Work required >> After reading the data below, copy out every line that contains the word "Zeile".
Extracted records section start
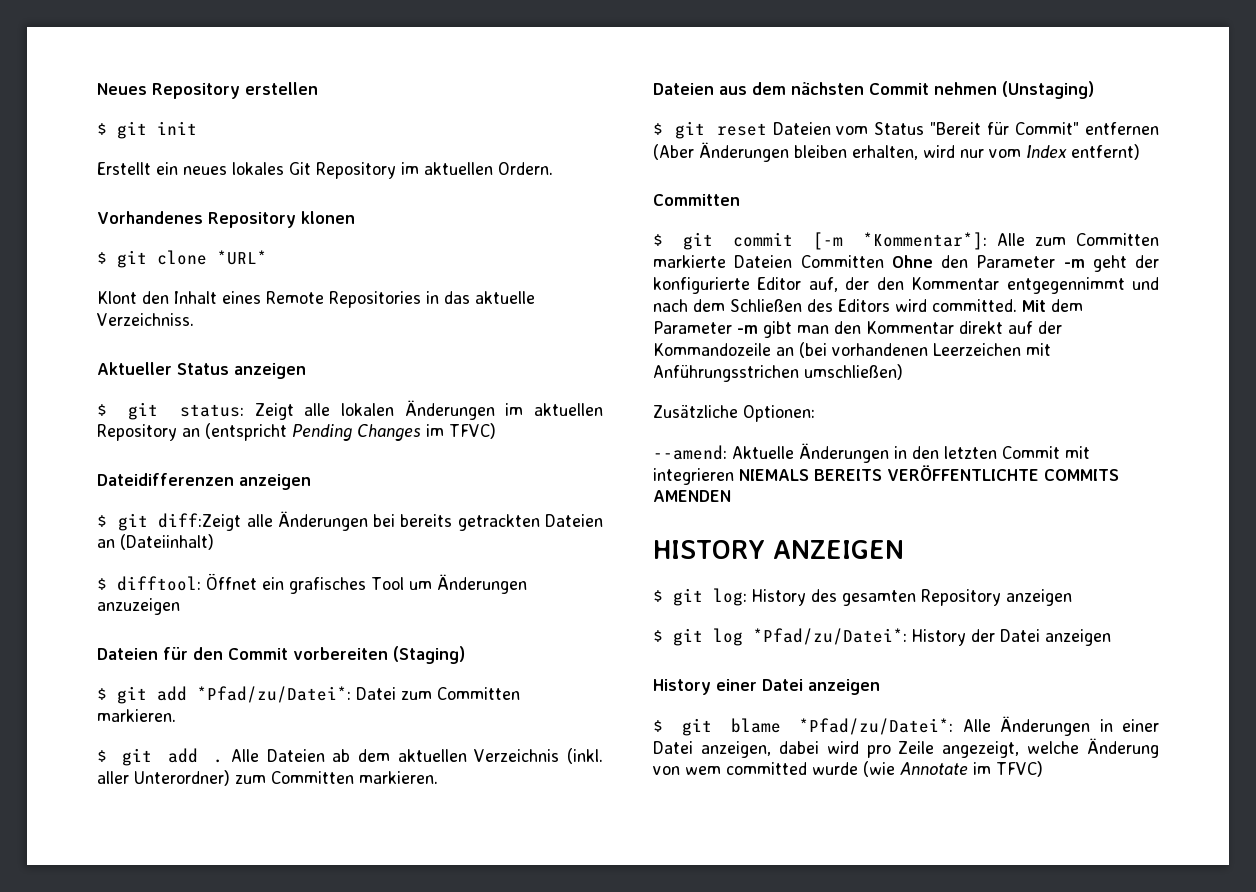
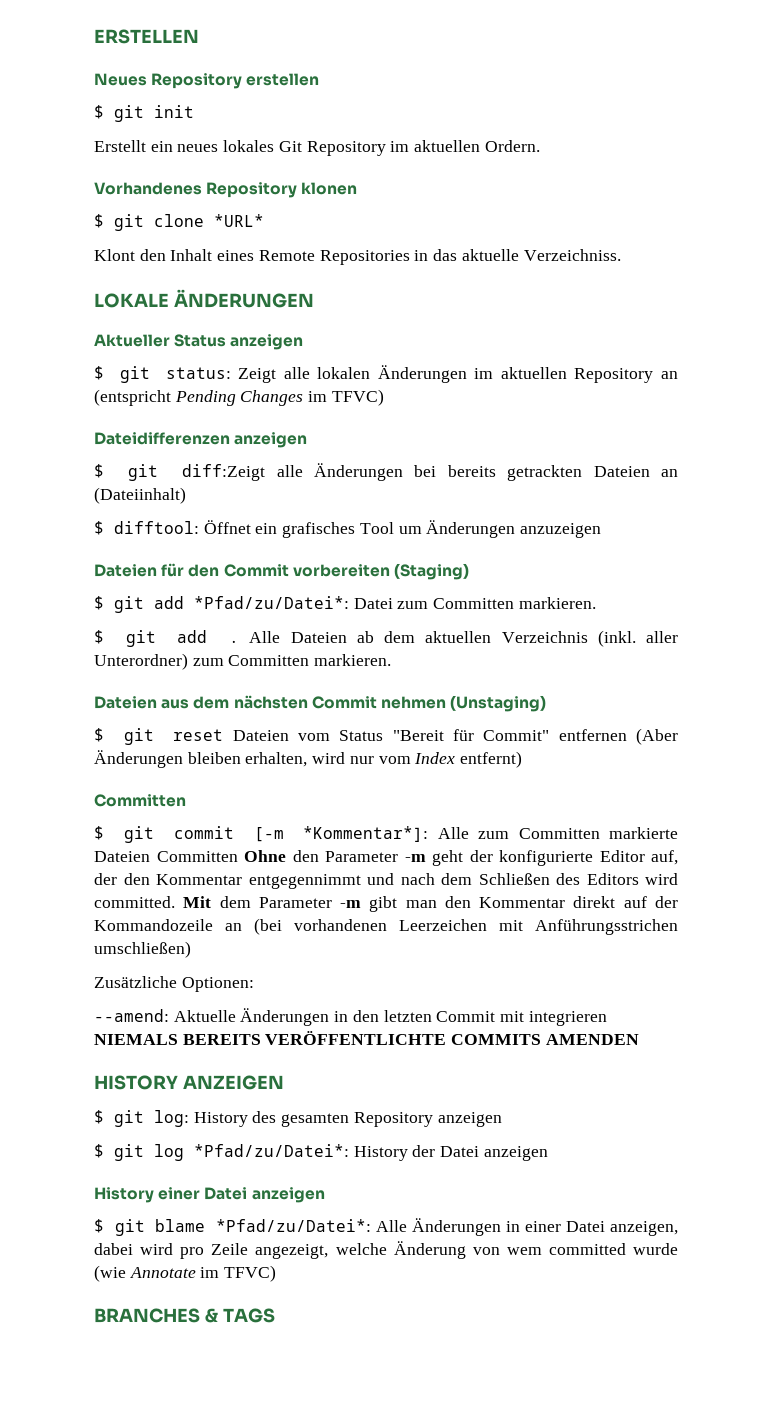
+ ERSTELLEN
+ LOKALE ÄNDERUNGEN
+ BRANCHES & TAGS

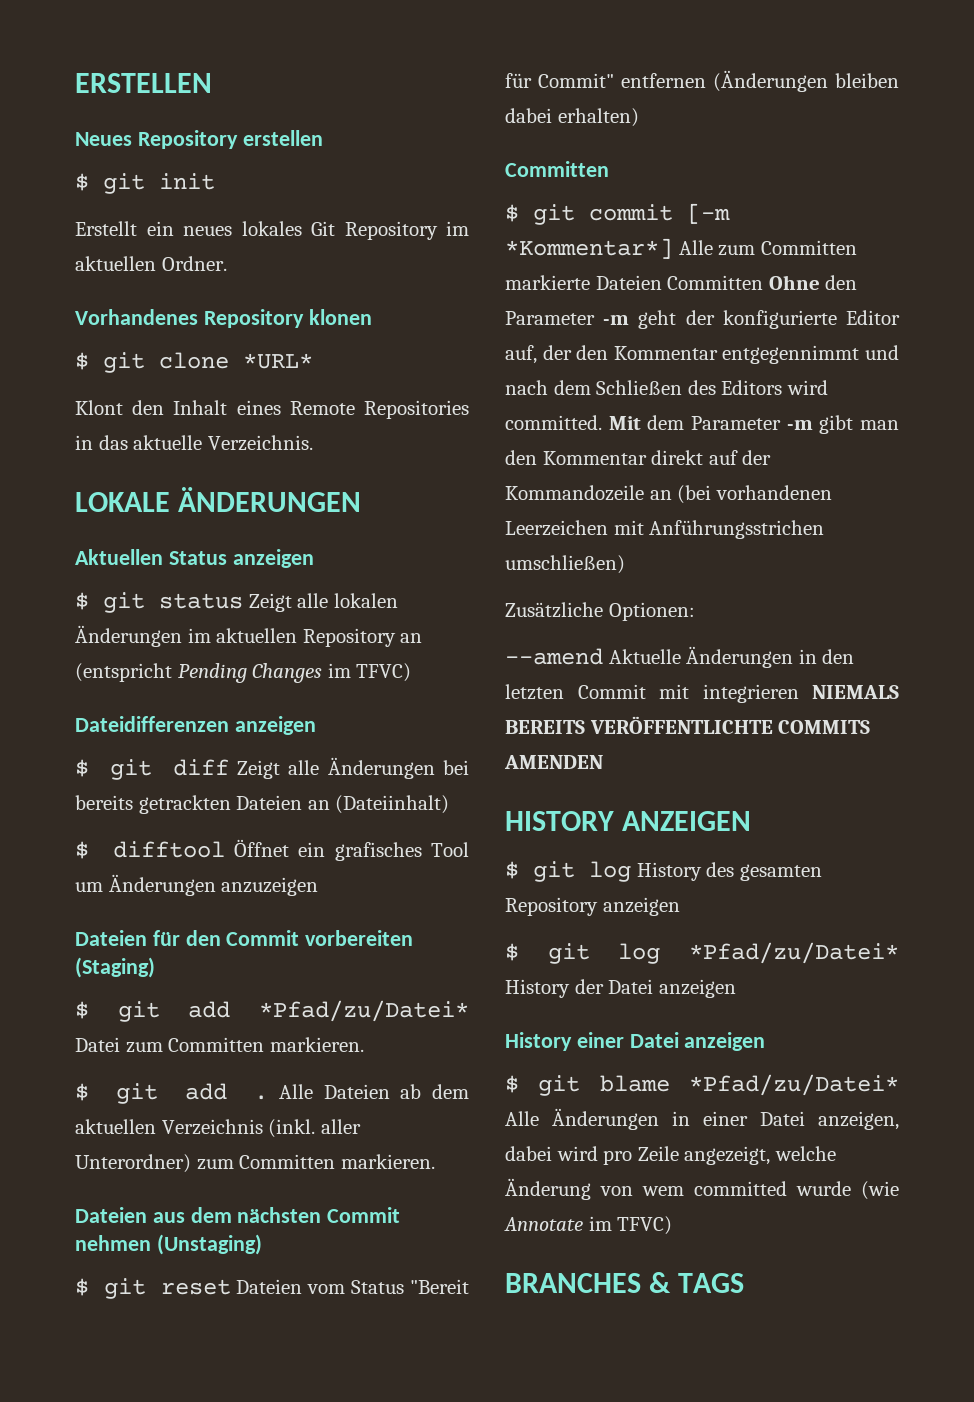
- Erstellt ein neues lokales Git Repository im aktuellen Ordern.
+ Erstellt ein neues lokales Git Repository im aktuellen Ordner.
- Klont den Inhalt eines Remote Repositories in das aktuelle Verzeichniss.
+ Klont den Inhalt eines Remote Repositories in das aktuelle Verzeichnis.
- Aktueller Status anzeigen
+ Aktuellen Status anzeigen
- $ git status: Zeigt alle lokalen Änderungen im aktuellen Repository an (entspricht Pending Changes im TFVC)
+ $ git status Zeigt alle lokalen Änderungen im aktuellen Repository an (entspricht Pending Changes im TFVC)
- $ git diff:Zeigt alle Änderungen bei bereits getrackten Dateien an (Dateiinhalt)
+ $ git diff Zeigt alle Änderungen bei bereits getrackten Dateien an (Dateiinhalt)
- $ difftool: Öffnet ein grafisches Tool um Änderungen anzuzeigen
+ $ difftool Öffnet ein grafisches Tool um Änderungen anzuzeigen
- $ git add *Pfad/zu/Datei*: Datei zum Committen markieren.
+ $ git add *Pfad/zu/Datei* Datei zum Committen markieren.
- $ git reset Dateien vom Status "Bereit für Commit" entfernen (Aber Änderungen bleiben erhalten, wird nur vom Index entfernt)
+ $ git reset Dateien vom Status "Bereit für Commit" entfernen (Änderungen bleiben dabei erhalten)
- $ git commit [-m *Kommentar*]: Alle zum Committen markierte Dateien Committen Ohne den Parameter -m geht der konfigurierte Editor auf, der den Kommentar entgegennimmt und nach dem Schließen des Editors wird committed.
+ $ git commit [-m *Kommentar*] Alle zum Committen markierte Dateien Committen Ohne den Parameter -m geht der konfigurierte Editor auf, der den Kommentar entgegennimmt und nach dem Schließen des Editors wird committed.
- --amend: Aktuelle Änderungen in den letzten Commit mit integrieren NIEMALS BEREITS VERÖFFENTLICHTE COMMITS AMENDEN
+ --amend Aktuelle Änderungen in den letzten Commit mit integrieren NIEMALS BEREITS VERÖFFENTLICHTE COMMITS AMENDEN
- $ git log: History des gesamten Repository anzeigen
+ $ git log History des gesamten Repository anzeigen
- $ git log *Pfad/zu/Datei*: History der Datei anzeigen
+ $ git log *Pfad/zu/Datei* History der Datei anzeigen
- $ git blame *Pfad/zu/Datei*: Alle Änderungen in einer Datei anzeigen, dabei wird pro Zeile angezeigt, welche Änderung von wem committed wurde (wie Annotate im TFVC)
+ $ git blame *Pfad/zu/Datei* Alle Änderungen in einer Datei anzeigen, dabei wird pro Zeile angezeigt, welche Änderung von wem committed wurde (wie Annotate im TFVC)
Extracted records section end
Result of the task >>
- $ git blame *Pfad/zu/Datei*: Alle Änderungen in einer Datei anzeigen, dabei wird pro Zeile angezeigt, welche Änderung von wem committed wurde (wie Annotate im TFVC)
+ $ git blame *Pfad/zu/Datei* Alle Änderungen in einer Datei anzeigen, dabei wird pro Zeile angezeigt, welche Änderung von wem committed wurde (wie Annotate im TFVC)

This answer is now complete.